VAs Also Face Market Timing Issues

Because variable annuities have sub-accounts that are structured much like mutual funds, the Securities and Exchange Commission has requested information on trading practices from most top insurers and some smaller ones, according to Judith Hasenauer, partner at Blazzard, Grodd & Hasenauer.

However, the letters received by insurance carriers are not necessarily indicative of further accusations from the agency, Hasenauer said. "I do not believe there’s been a rush to judgment by the SEC. They are at the fact-finding stage," Hasenauer explained. "The letter was signed not by enforcement but by the examinations office."

The initial inquiries are part of the same sweep affecting the mutual fund industry, following an announcement last week by Commissioner William Donaldson of the SEC regarding the Commission’s initiative to craft a set of rules to deal with late trading and market timing.

The problem of market timing is not, however, a new one for the industry. Because trades within variable annuities are not subject to capital gains taxes, the product often draws market timers who want to avoid the tax consequences of their frequent movement. Elective sessions on the topic are typically packed at conferences held by the National Association for Variable Annuities (NAVA), and it is clear that there is not one simple solution for the problem.

Paul Roye, director of the division of investment management at the SEC, has long acknowledged that variable annuities in particular struggle to properly deal with investors who engage in international arbitrage or frequent trading that is serious enough to have an effect on trading costs and valuation for funds.

In fact, the SEC has been vocally flexible in allowing a variety of different strategies by variable annuity issuers.

Now, however, the cooperative attitude may dissipate in the face of political pressure, and the SEC may end up adopting one-size-fits-all rules for a problem with a decidedly diverse scale, Hasenauer warned. Although the SEC has taken years to examine the problem thus far, the agency is clearly looking to act quickly now.

"They may be on an even shorter timetable now, given the political pressure," said Michael DeGeorge, general counsel for NAVA. "Certainly I would expect to see proposed rules by the end of this month if not sooner."

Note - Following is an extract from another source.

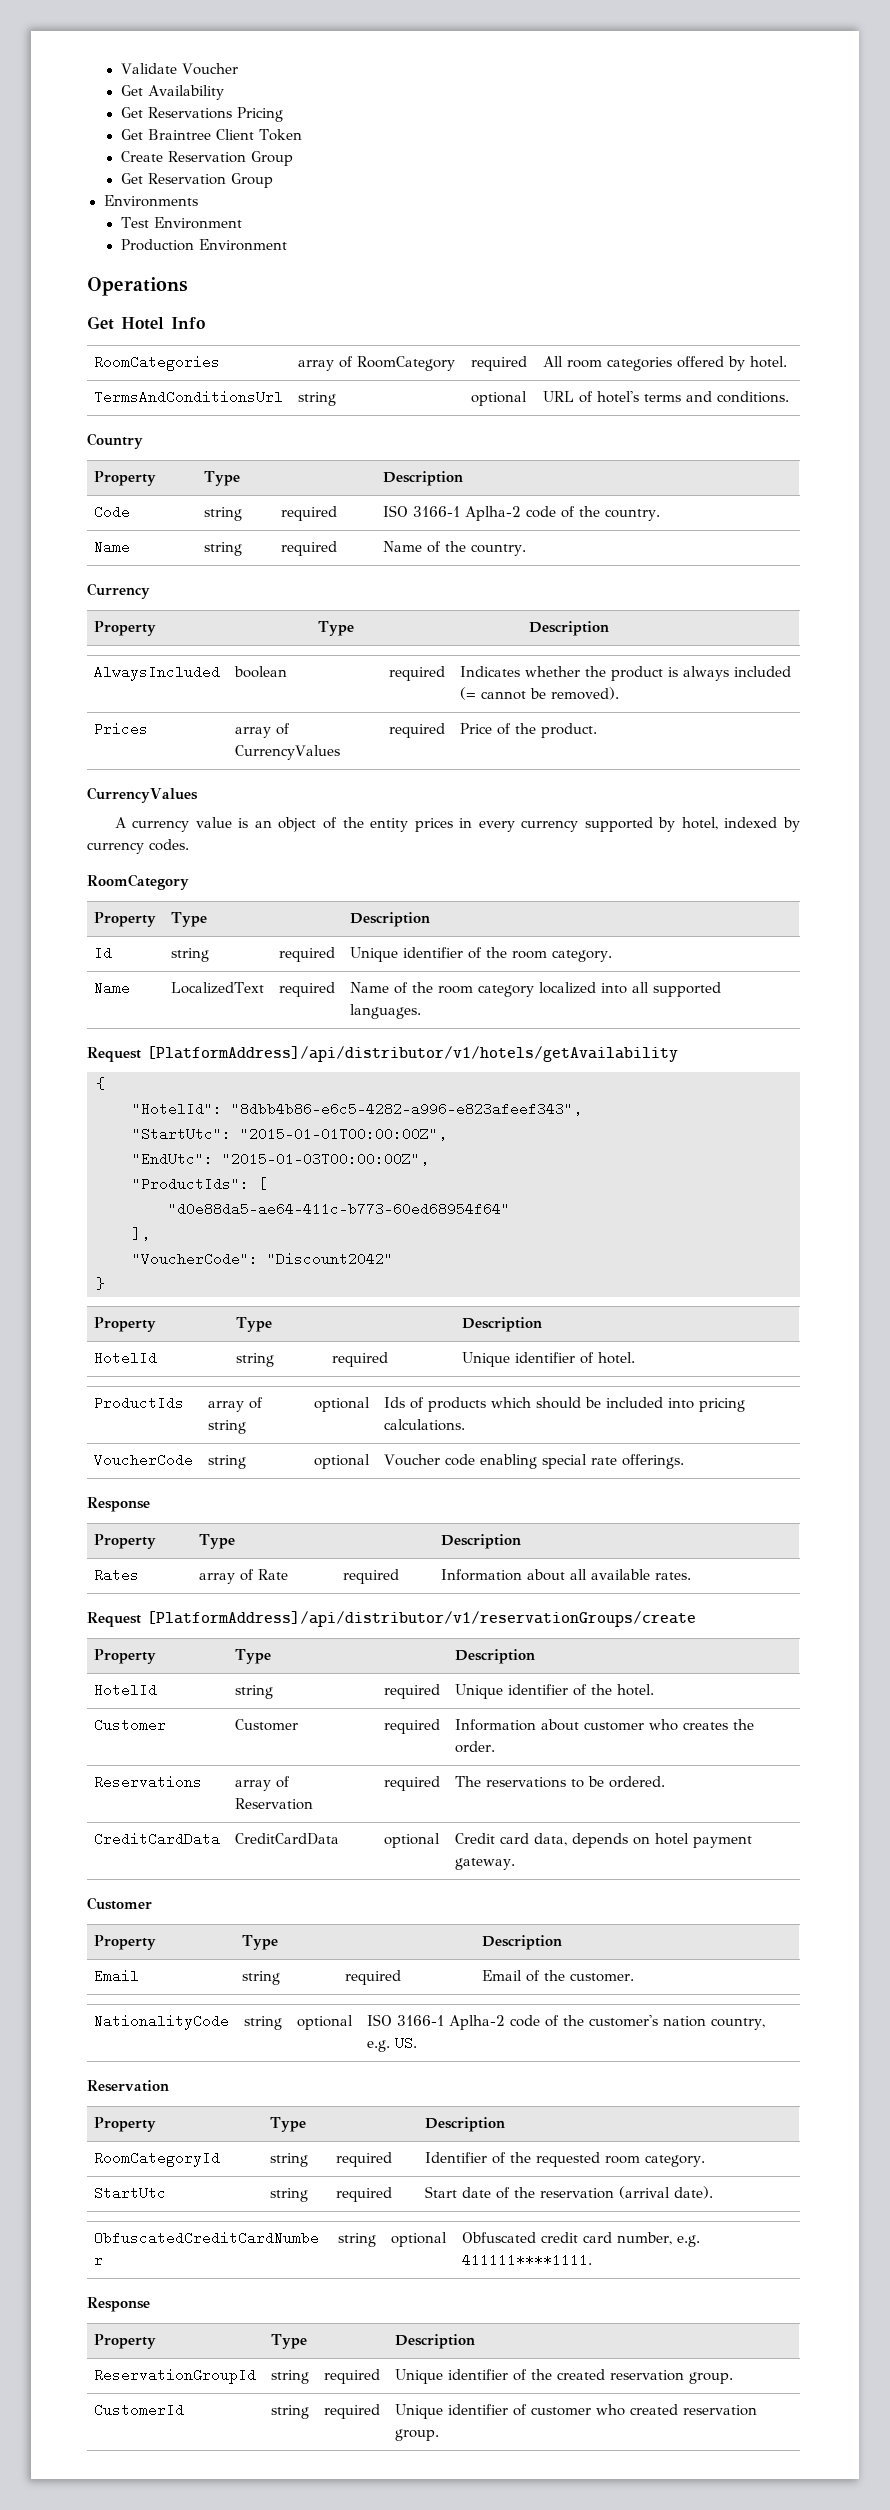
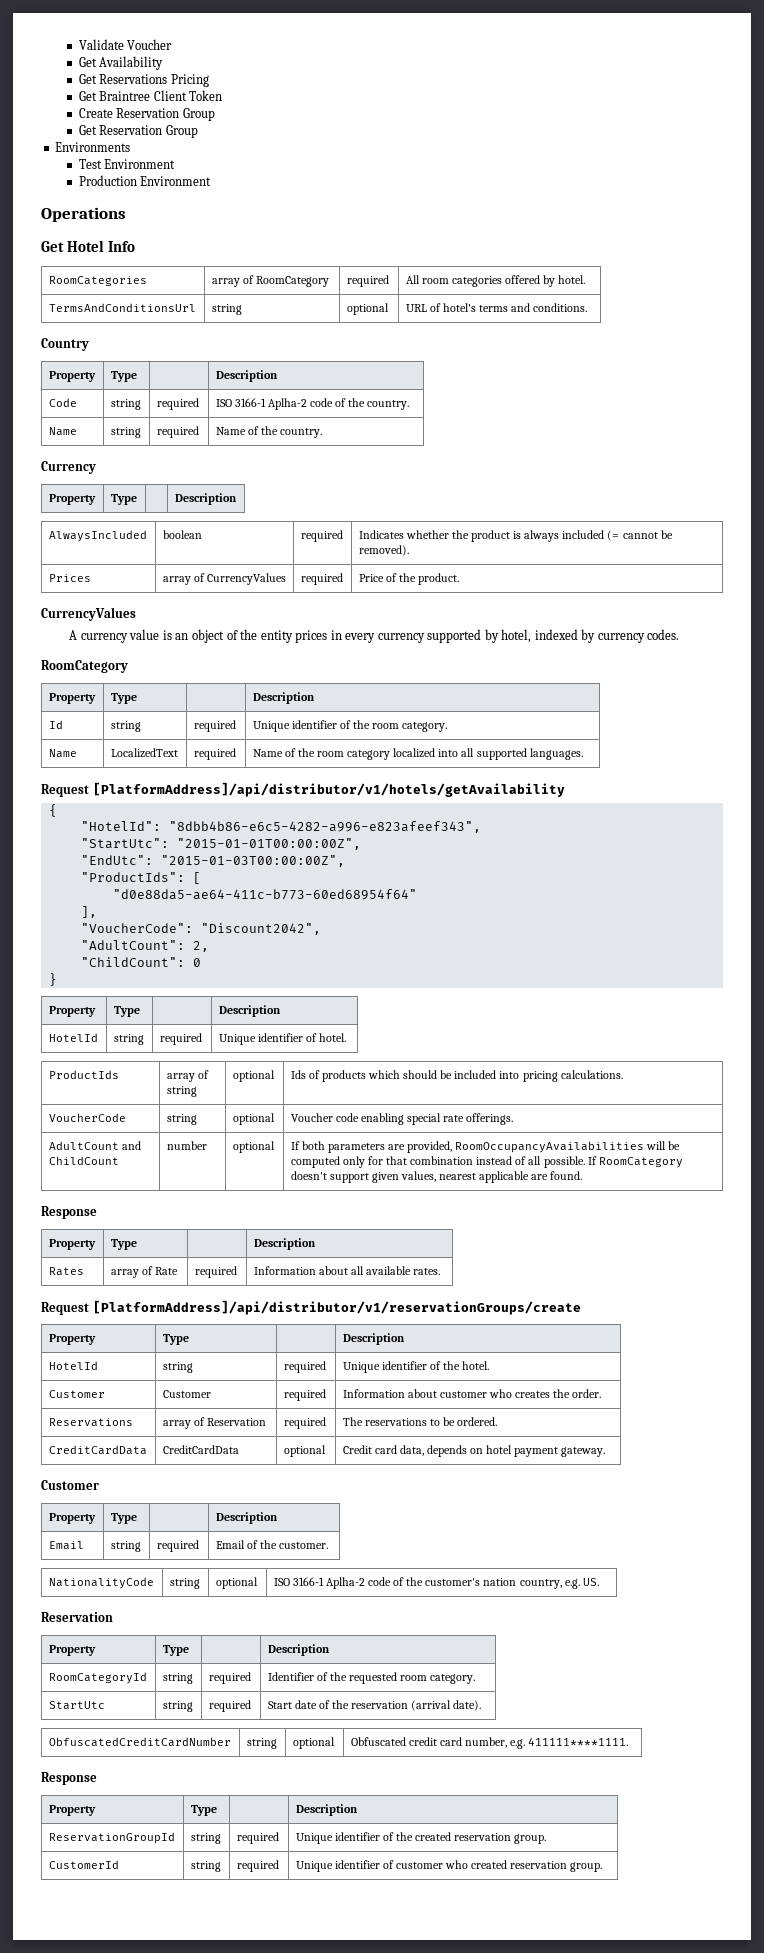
[267,1252,393,1266] "Discount2042" -> [200,923,321,935] [80,940,209,952] [80,957,201,967] "Discount2042", // "AdultCount": 2, // "ChildCount": 0
(685, 1461) none -> [48,1141,141,1150] [48,1156,119,1165] [166,1141,207,1150] [232,1141,275,1153] [290,1141,681,1153] [290,1156,683,1168] [290,1171,583,1183] // AdultCount and ChildCount | number | optional | If both parameters are provided, RoomOccupancyAvailabilities will be computed only for that combination instead of all possible. If RoomCategory doesn't support given values, nearest applicable are found.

In the meantime, despite widely publicized actions by pension funds and college 529 savings plans to reconsider the use of accused funds in their plans, it seems that no such movement is likely to strike among variable annuities. Hasenauer said her firm has had "zero requests" for fund changes, adding that they can typically take half a year or more.

The most notable exception to this is that some carriers and fund advisors elected to shift assets away from Fred Alger Management after Sept. 11, 2001, but she said that was an extraordinary situation. Carriers are likely to be more circumspect about the use of managers such as Putnam Investments, which will wait and see what the longer-term impact is on investor opinion. "I think most variable annuity issuers are much more thoughtful in the process, and the marketplace will determine this," Hasenauer said.

DeGeorge echoed Hasenauer’s comments: "I would certainly think that insurance companies have had discussions with some of these fund managers and seeking reassurances that things would be done properly. I haven’t heard of any big movement afoot to drop these funds."